If law enforcement agencies and the intelligence and security services are effectively to combat terrorism and serious crime, they must have the means to keep pace with developments in communications. They will doubtless need to continue to deploy a range of methods for intercepting and acquiring information about communications. The evidence we have received suggests there are still many unanswered questions about how this legislation will work in the fast moving world of technological innovation."

Next to report was the Intelligence & Security Committee, a group of very senior politicians. The committee comprising 2 peers and 7 MPs held no public hearings, but instead heard evidence in private from the Home Secretary, Home Office officials and the heads of the intelligence agencies. A 13-page report, making some 23 recommendations, was published on 9th February.
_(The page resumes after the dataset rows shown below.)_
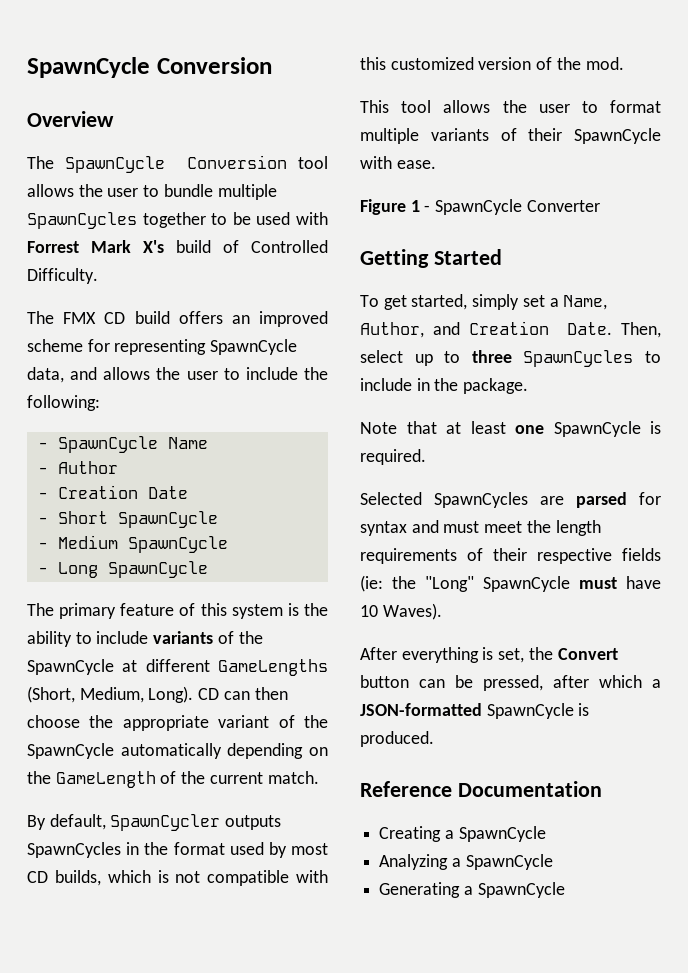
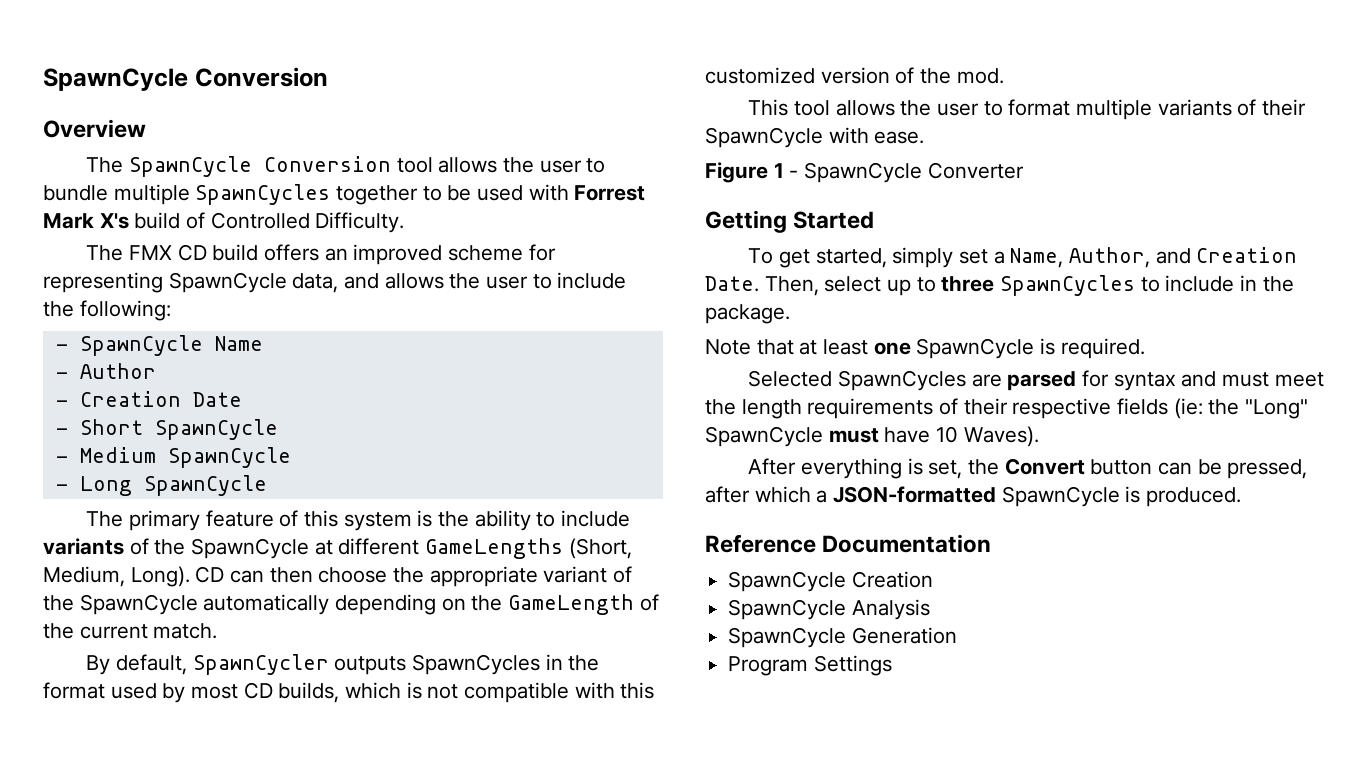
[379,826,546,842] [379,854,553,870] [379,882,565,898] Creating a SpawnCycle // Analyzing a SpawnCycle // Generating a SpawnCycle -> [728,571,933,592] [728,599,930,620] [728,627,957,648] [728,655,892,676] SpawnCycle Creation // SpawnCycle Analysis // SpawnCycle Generation // Program Settings

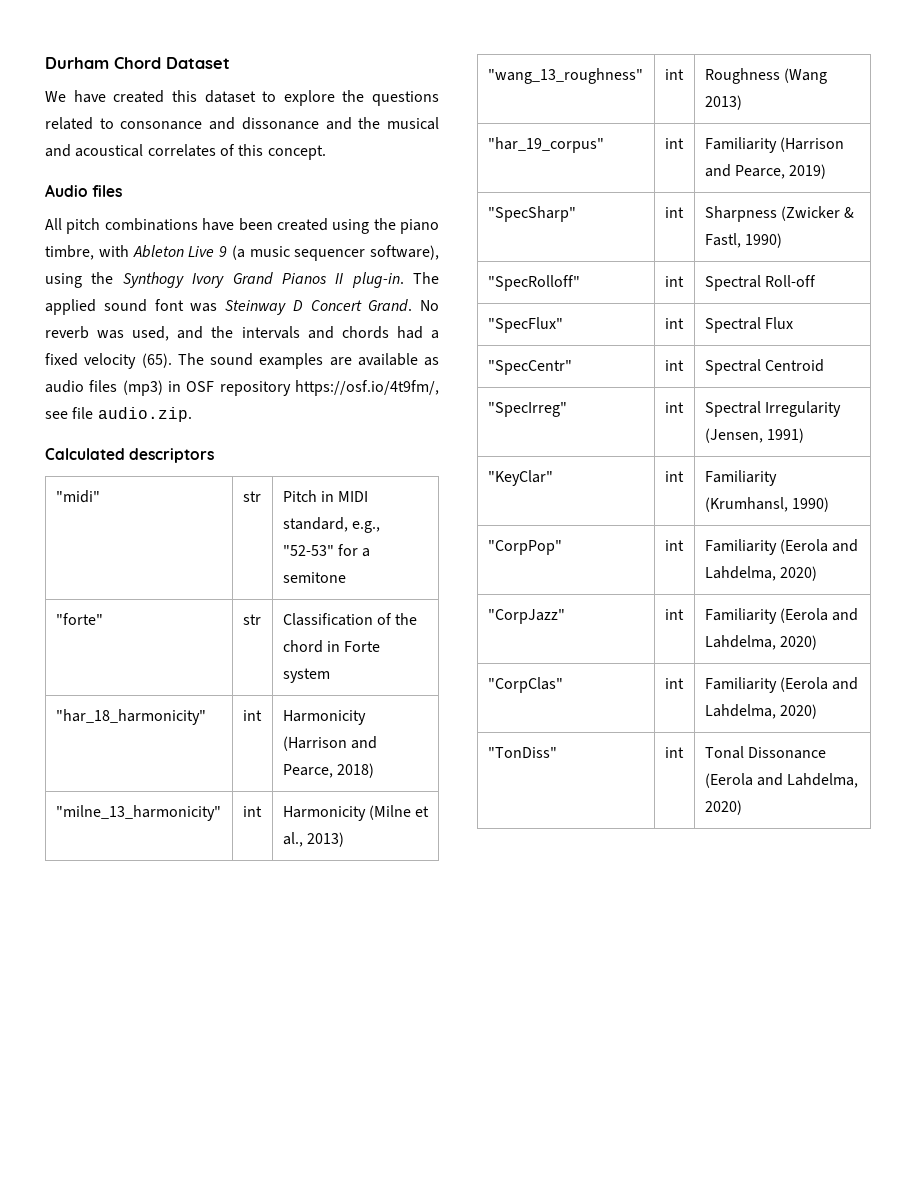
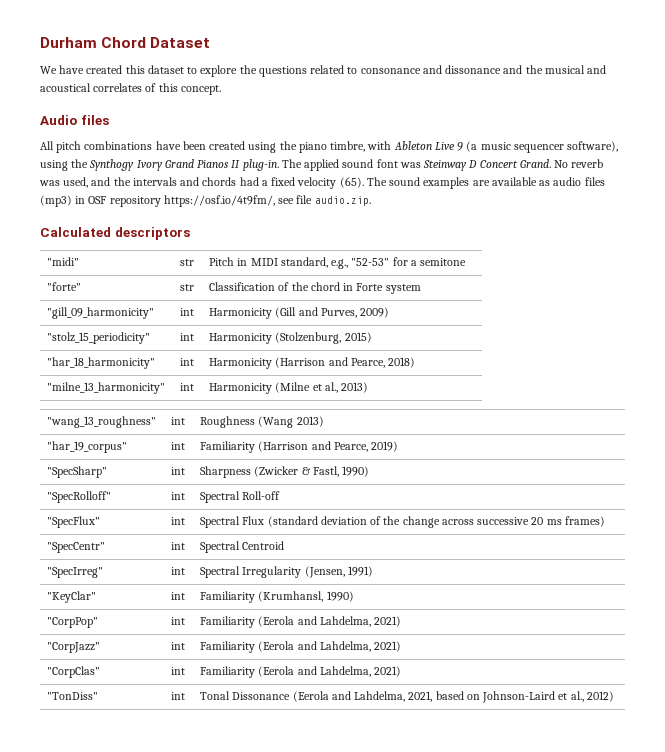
(330, 675) none -> [47,307,155,319] [180,308,195,316] [209,307,390,319] [47,332,151,344] [180,333,195,341] [209,332,372,344] // "gill_09_harmonicity" | int | Harmonicity (Gill and Purves, 2009) // "stolz_15_periodicity" | int | Harmonicity (Stolzenburg, 2015)
(793, 323) none -> [267,516,605,528] (standard deviation of the change across successive 20 ms frames)
[779,566,817,581] 2020) -> [374,616,402,627] 2021)
[779,635,817,650] 2020) -> [374,641,402,652] 2021)
[779,704,817,719] 2020) -> [374,666,402,677] 2021)
[704,800,742,815] 2020) -> [408,691,614,703] 2021, based on Johnson-Laird et al., 2012)

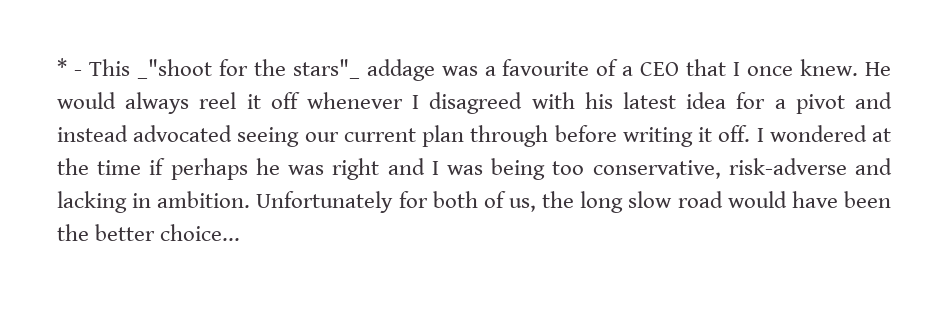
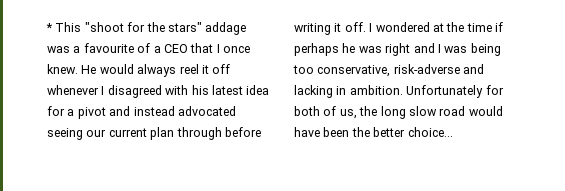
[73,59,212,79] - This _"shoot -> [55,22,124,32] This "shoot
[292,59,360,79] stars"_ -> [167,22,202,32] stars"

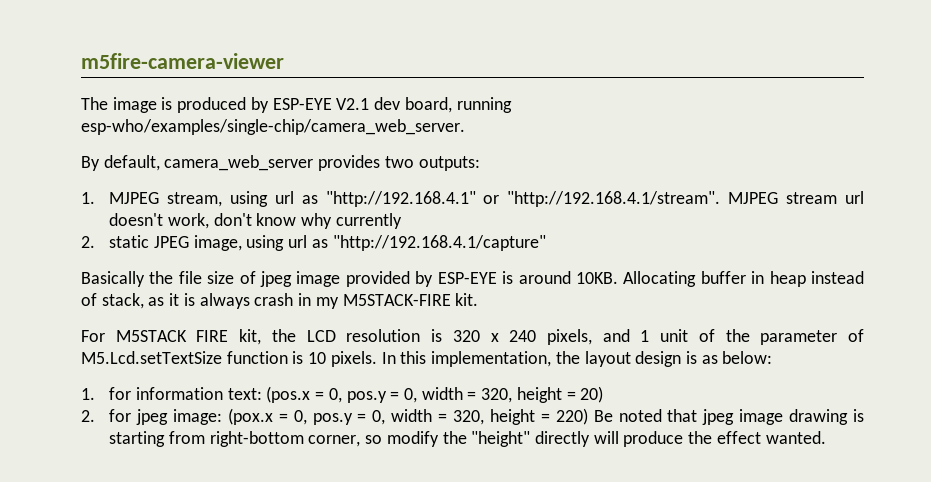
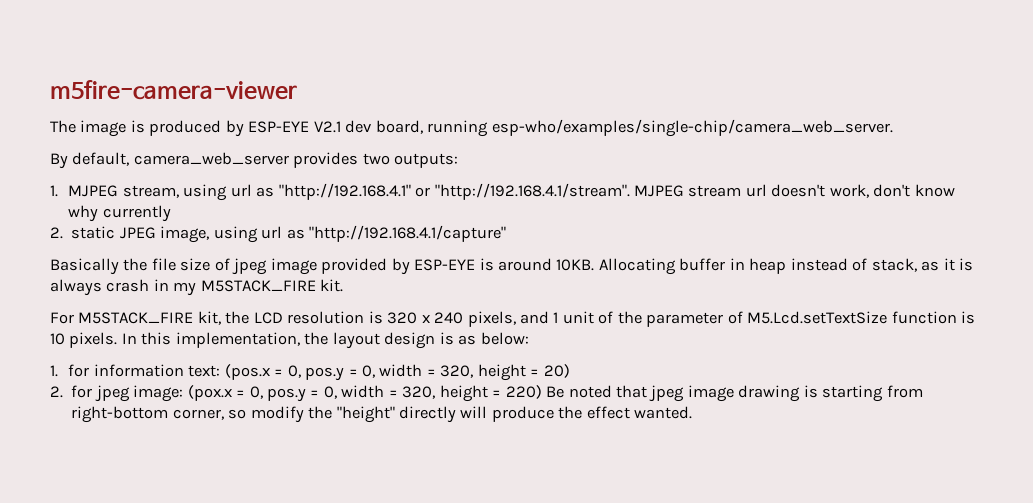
[342,294,451,306] M5STACK-FIRE -> [200,280,316,292] M5STACK_FIRE
[115,330,229,342] M5STACK FIRE -> [78,312,194,324] M5STACK_FIRE

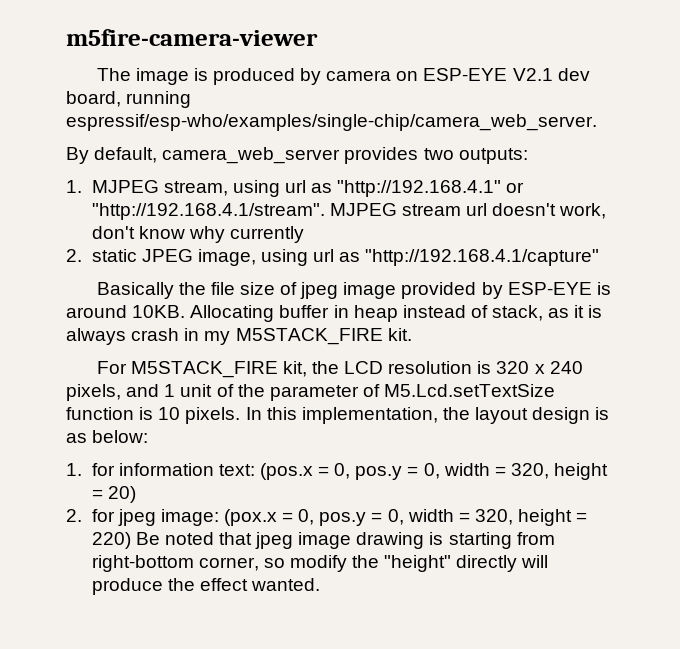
(244, 128) none -> [326,70,419,81] camera on
[491,119,893,137] esp-who/examples/single-chip/camera_web_server. -> [66,114,597,131] espressif/esp-who/examples/single-chip/camera_web_server.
The ISC pulled few punches. "The Investigatory Powers Bill is the first major piece of legislation governing the Agencies’ powers in over 15 years. While the issues under consideration are undoubtedly complex, we are nevertheless concerned that thus far the Government has missed the opportunity to provide the clarity and assurance which is badly needed. That the confusion surrounding the existing legislation fuelled many of the allegations and suspicions concerning the Agencies’ investigatory powers over the past few years clearly demonstrates the importance of transparency in this area.
Overall, the privacy protections are inconsistent and in our view need strengthening. We recommend that an additional Part be included in the new legislation to provide universal privacy protections, not just those that apply to sensitive professions.
The provisions in relation to three of the key Agency capabilities – Equipment Interference, Bulk Personal Datasets and Communications Data – are too broad and lack sufficient clarity.
We fail to see how Parliament is expected to approve any legislation when a key component, on which much of it rests, has not been agreed, let alone scrutinised by an independent body. 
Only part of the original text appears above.